Wenn eine Bank nur die gesetzliche Einlagensicherung bietet und nicht einem weiter gehenden freiwilligen Einlagensicherungssystem angehört, darf sie Sparern, die eine sichere Geldanlage wollen, keine eigenen Einlagen empfehlen. Deshalb sprach der Bundesgerichtshof zwei Kunden Schadenersatz zu, die Sparbriefe und Festgeld bei der Dresdner BFI-Bank angelegt hatten, die später insolvent wurde (Az. XI ZR 152/08 und XI ZR 153/08). Anders als die meisten Privatbanken gehörte die BFI nicht dem Einlagensicherungsfonds an, sondern bot nur den gesetzlichen Mindestschutz von 90 Prozent der Einlagen, höchstens aber 20 000 Euro.

Diese gesetzliche Absicherung wurde nun EU-weit verbessert. Seit 1. Juli sind in den 27 EU-Ländern Spareinlagen bis 50 000 Euro gesichert. Außerdem gilt die Sicherung für 100 Prozent des Geldes und nicht mehr – wie bisher in Deutschland – nur für 90 Prozent.

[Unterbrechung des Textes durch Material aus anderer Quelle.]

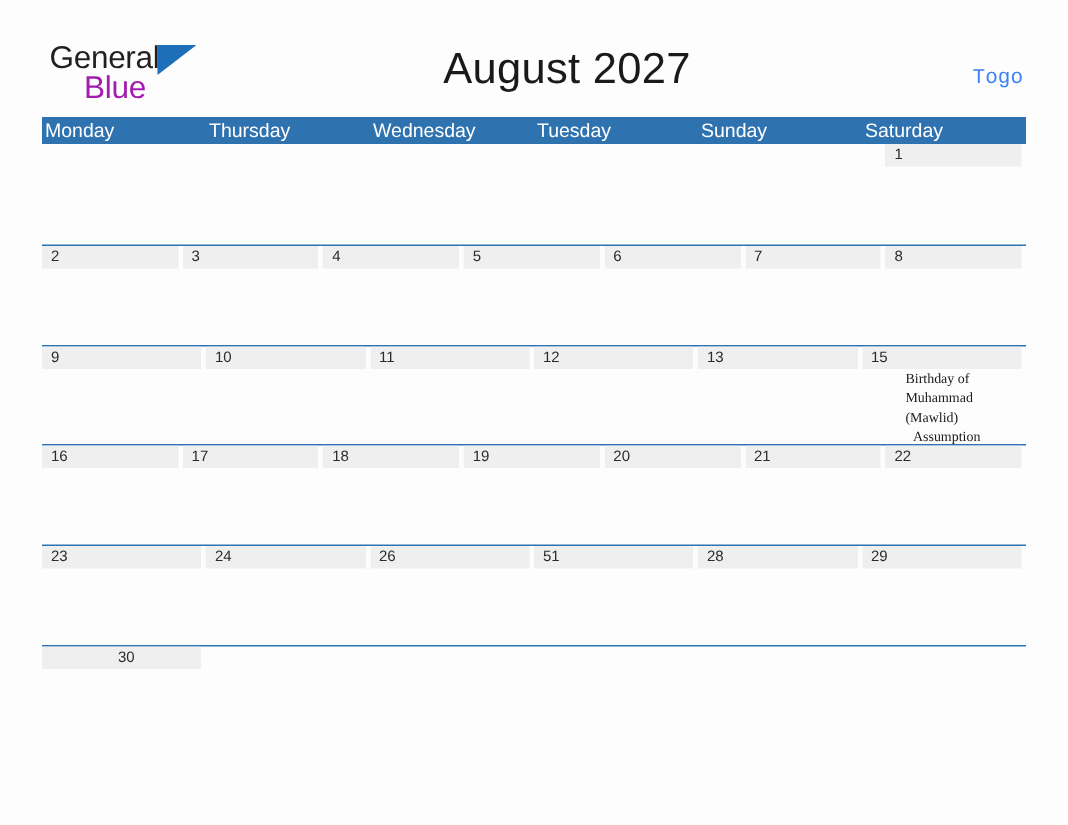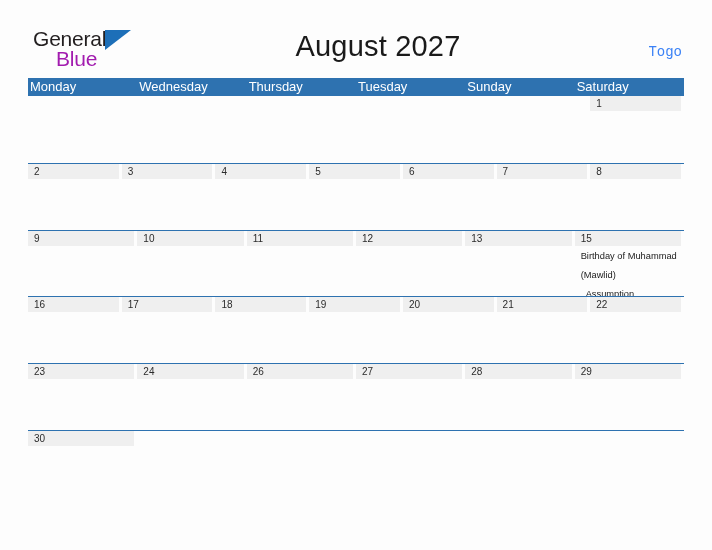"Wednesday" div.weekday { order: before "Thursday" -> after "Thursday" }
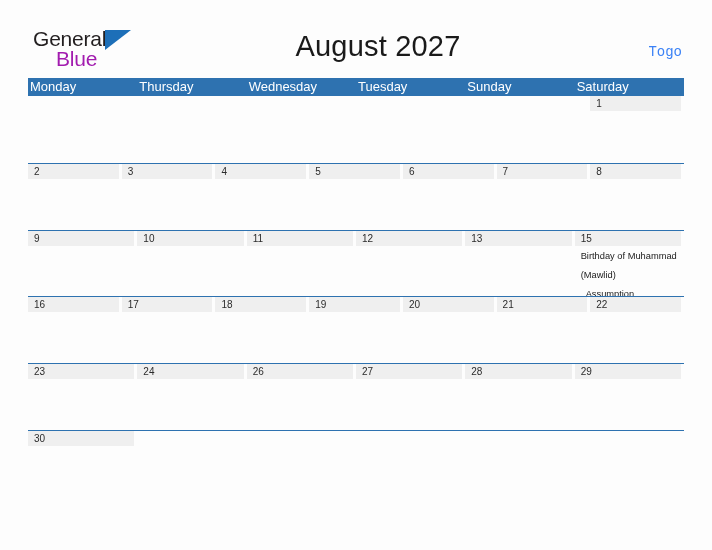"Birthday of Muhammad (Mawlid)" .event { font-family: Liberation Sans, sans-serif -> Liberation Serif, serif; line-height: 19px -> 13px; margin-left: none -> 23px }
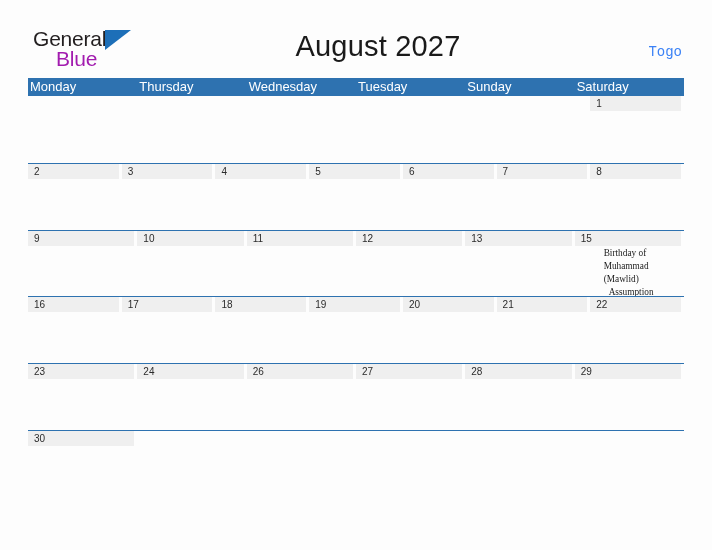"27" span.datenum { text: 27 -> 51 }
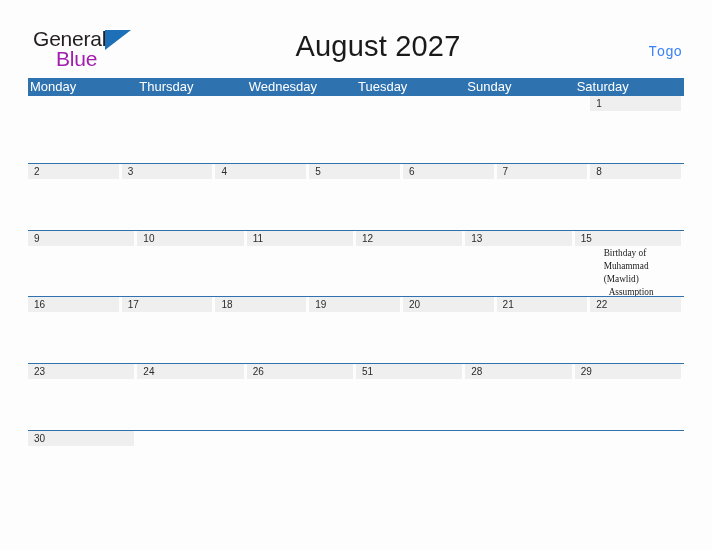"30" .week.last { text-align: none -> center }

Allerdings ist auch hierzulande in der Praxis weit mehr geschützt, da die meisten Institute eigenen Sicherungssystemen angehören, die Spargelder in Millionenhöhe schützen.

Tipp: Gesichert sind Girokonten, Tages- und Festgelder, Sparbücher, Banksparpläne und Sparbriefe – nicht aber Aktien, Fonds und meist auch keine Zertifikate und Schuldverschreibungen.